The show's greatest strength is its atmosphere. Instead of a traditional thriller style with murders and constant cliffhangers, the series creates dread through observation. Libraries, classrooms, apartments, and writing sessions become unsettling because every new chapter Lee Kang submits seems to reveal another private secret. The audience begins to feel the same obsession as Mun-oh: you want to know what happens next even though you suspect the answer will be terrible.One thing I particularly liked is how reality and fiction slowly merge. Every time Lee Kang hands over a new piece of writing, you're forced to wonder whether you're reading a story, a confession, a prediction, or a trap.
The ending lands because the biggest mystery is not what Lee Kang knows but why he knows it.
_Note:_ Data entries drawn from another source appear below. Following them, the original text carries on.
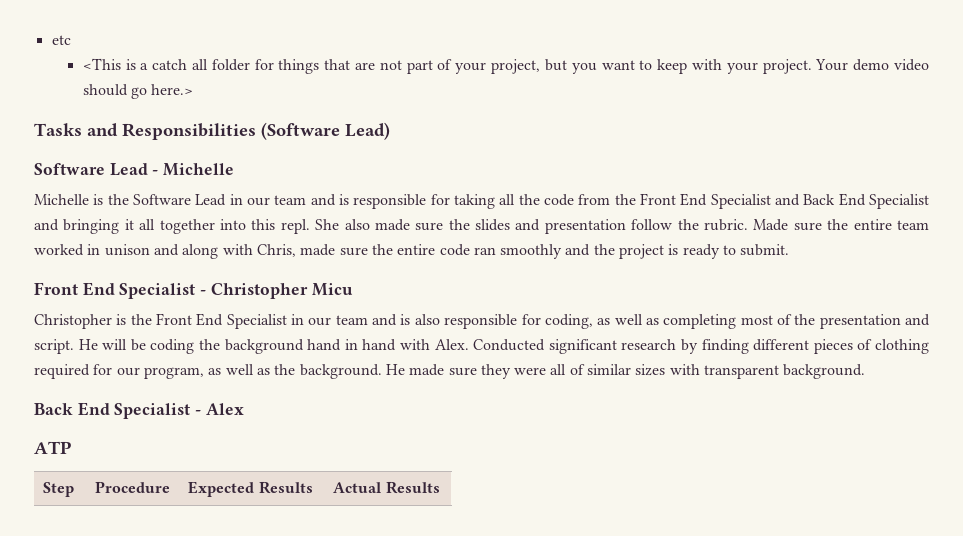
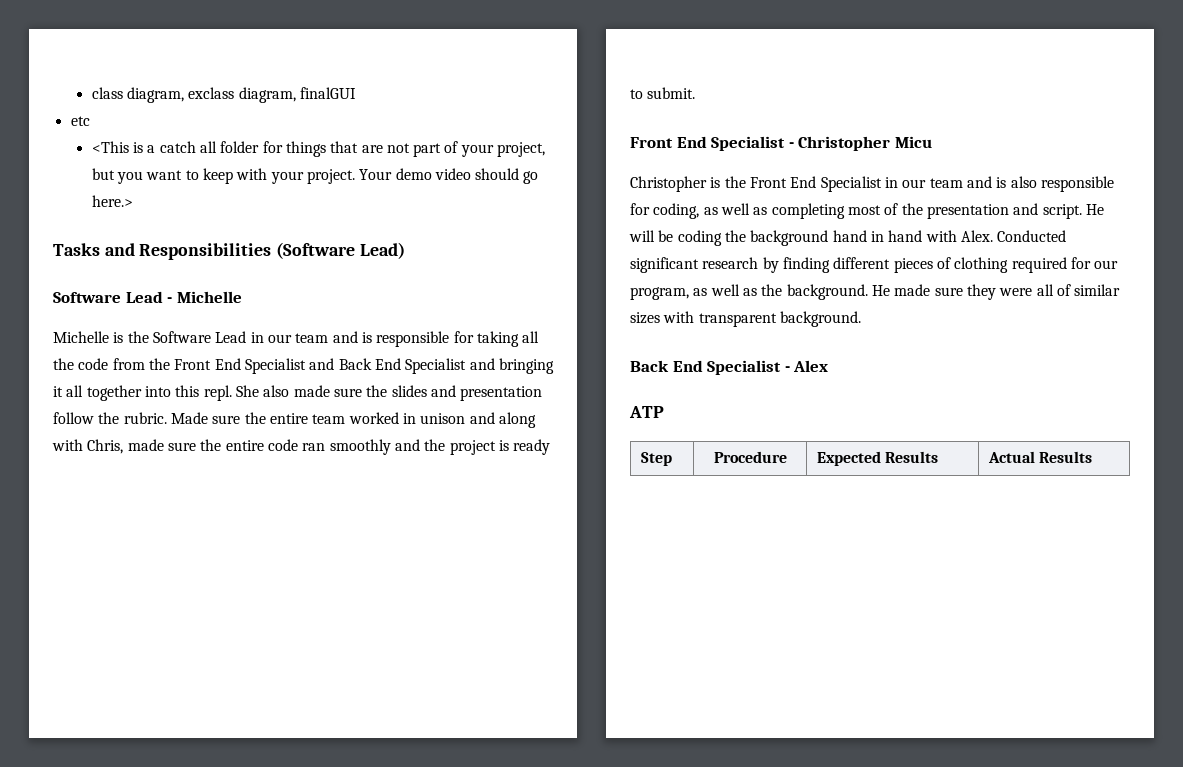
+ class diagram, exclass diagram, finalGUI

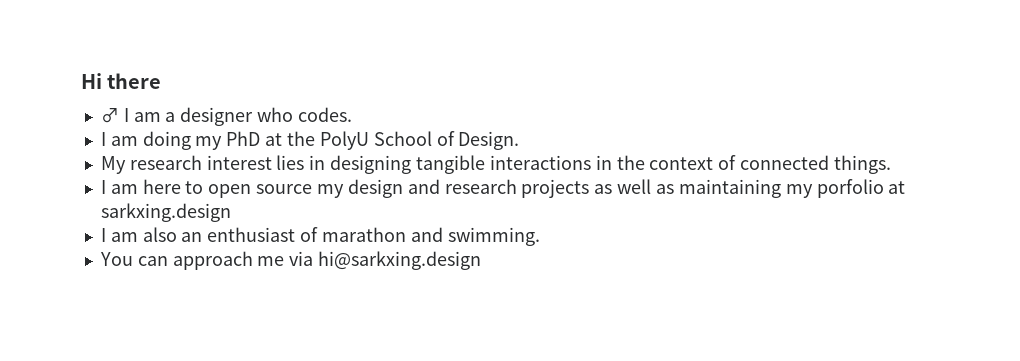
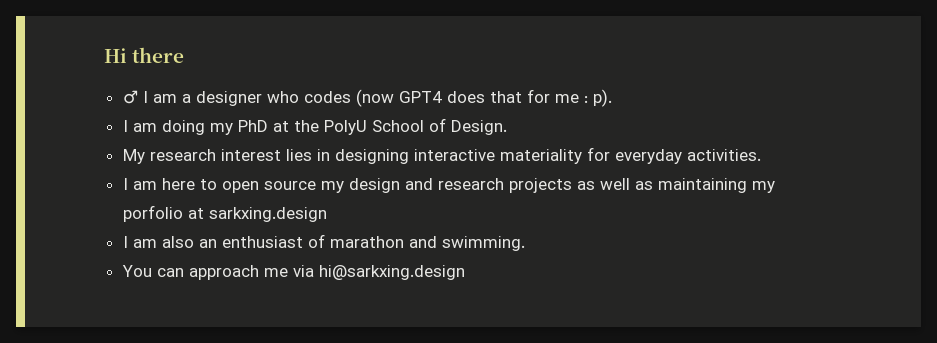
- ♂ I am a designer who codes.
+ ♂ I am a designer who codes (now GPT4 does that for me : p).
- My research interest lies in designing tangible interactions in the context of connected things.
+ My research interest lies in designing interactive materiality for everyday activities.

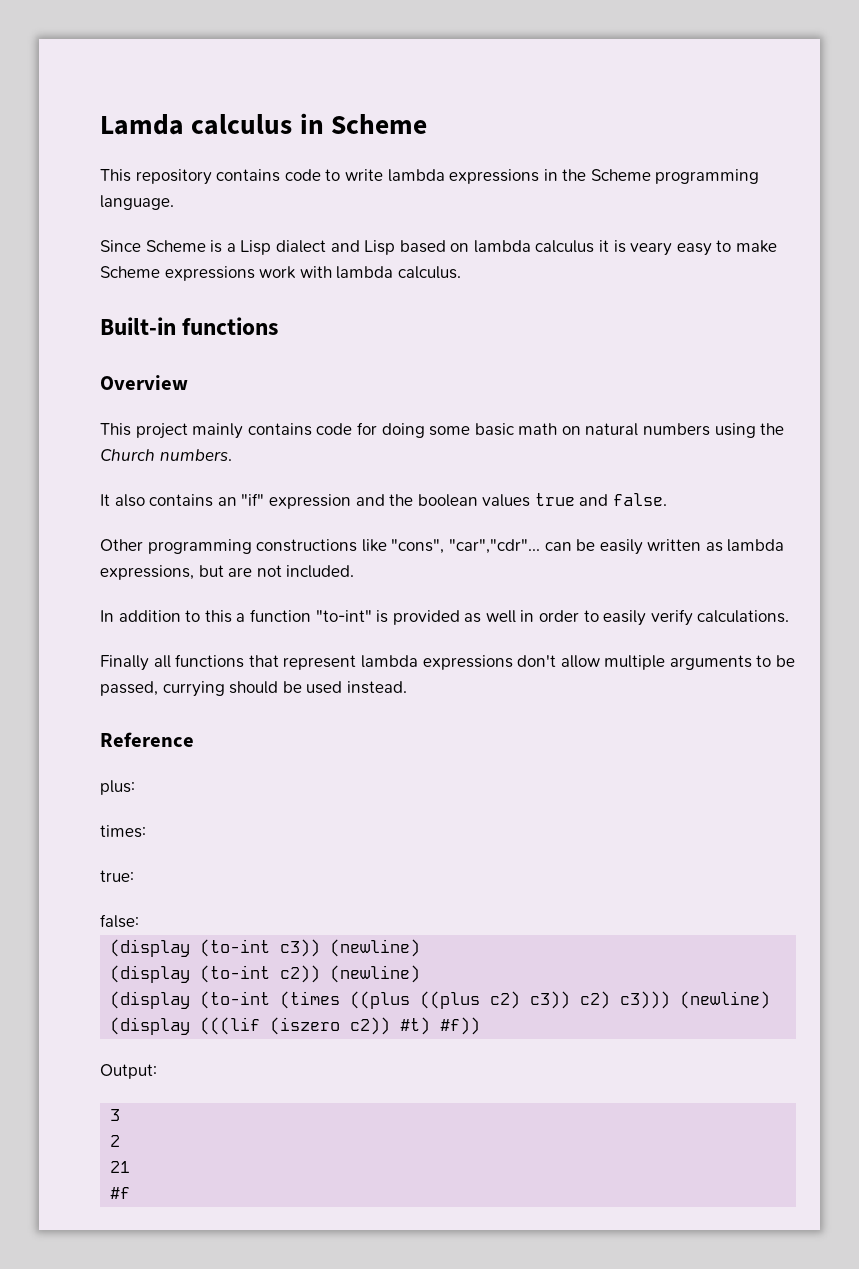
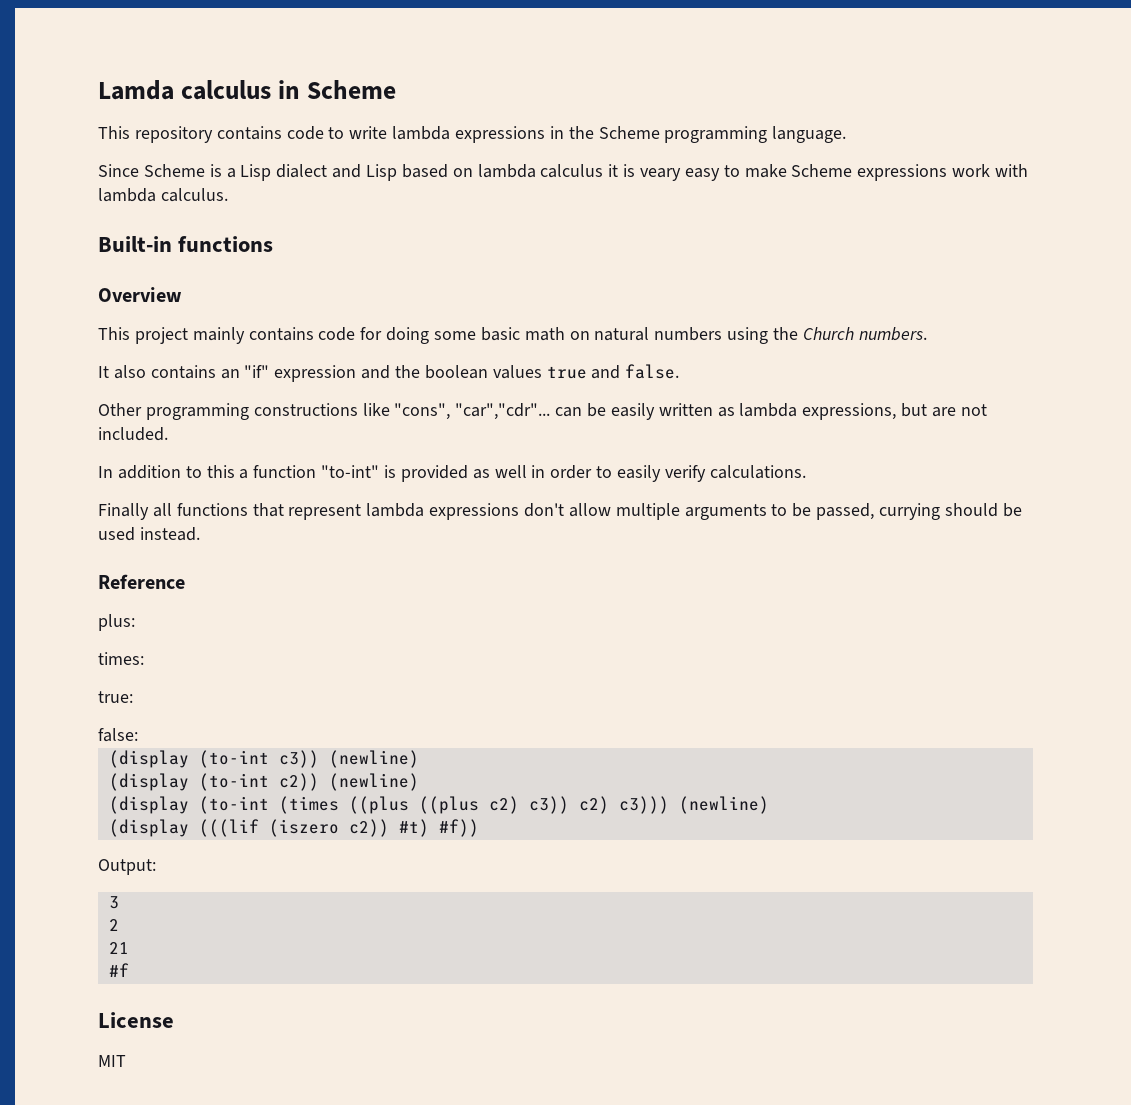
+ License
+ MIT

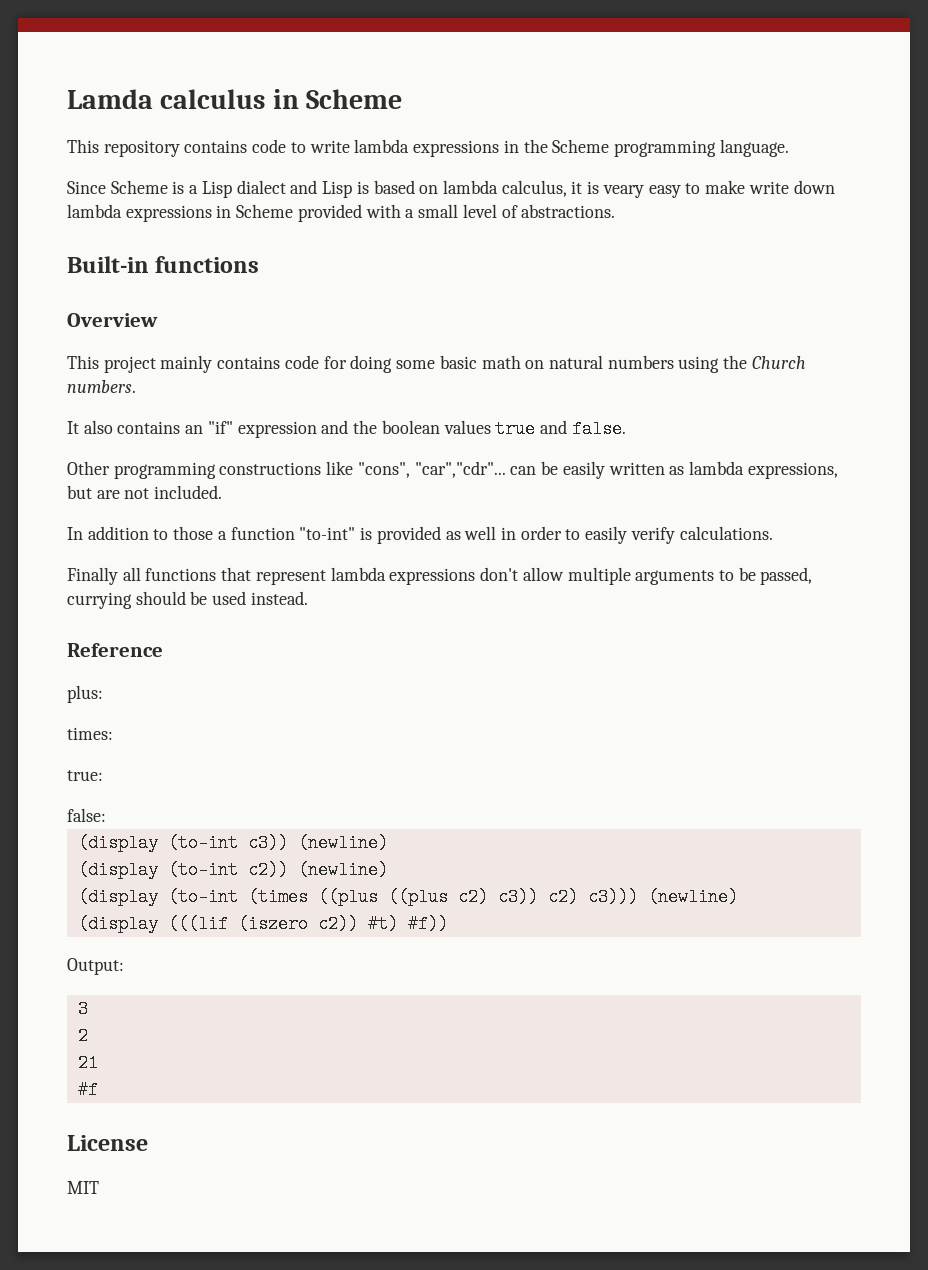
- Since Scheme is a Lisp dialect and Lisp based on lambda calculus it is veary easy to make Scheme expressions work with lambda calculus.
+ Since Scheme is a Lisp dialect and Lisp is based on lambda calculus, it is veary easy to make write down lambda expressions in Scheme provided with a small level of abstractions.
- In addition to this a function "to-int" is provided as well in order to easily verify calculations.
+ In addition to those a function "to-int" is provided as well in order to easily verify calculations.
The final revelation suggests that Lee Kang has been manipulating far more than just Mun-oh's curiosity. His novel isn't merely inspired by the professor's circle; it becomes clear that he has intentionally inserted himself into people's lives, gathering information, provoking reactions, and shaping events so that reality begins to resemble his fiction. What Mun-oh believed was mentorship was actually participation in a narrative controlled by Lee Kang.The final scenes leave open whether Lee Kang is a genius observer, a master manipulator, or something in between. That's why the ending lingers. The twist isn't just "the student was behind it all." It's the realization that the professor's obsession made the manipulation possible. Without Mun-oh's ego and hunger for literary greatness, Lee Kang's game could never have succeeded.
Choi Hyun-wook gives the more difficult performance. Lee Kang is intentionally unreadable. Sometimes he appears shy, sometimes manipulative, sometimes genuinely vulnerable. The tension comes from never being sure whether he's a gifted young writer stumbling into trouble or someone orchestrating everything from the beginning. Netflix itself described the relationship as a psychological push-and-pull between an emotional professor and an unreadable student. However, I dislike Mun-Oh as he spends the entire series analyzing the student while failing to analyze himself.

Overall, it's definitely a recommendation to anyone who loves shows where you can not predict anything and are manipulated by the main character each second.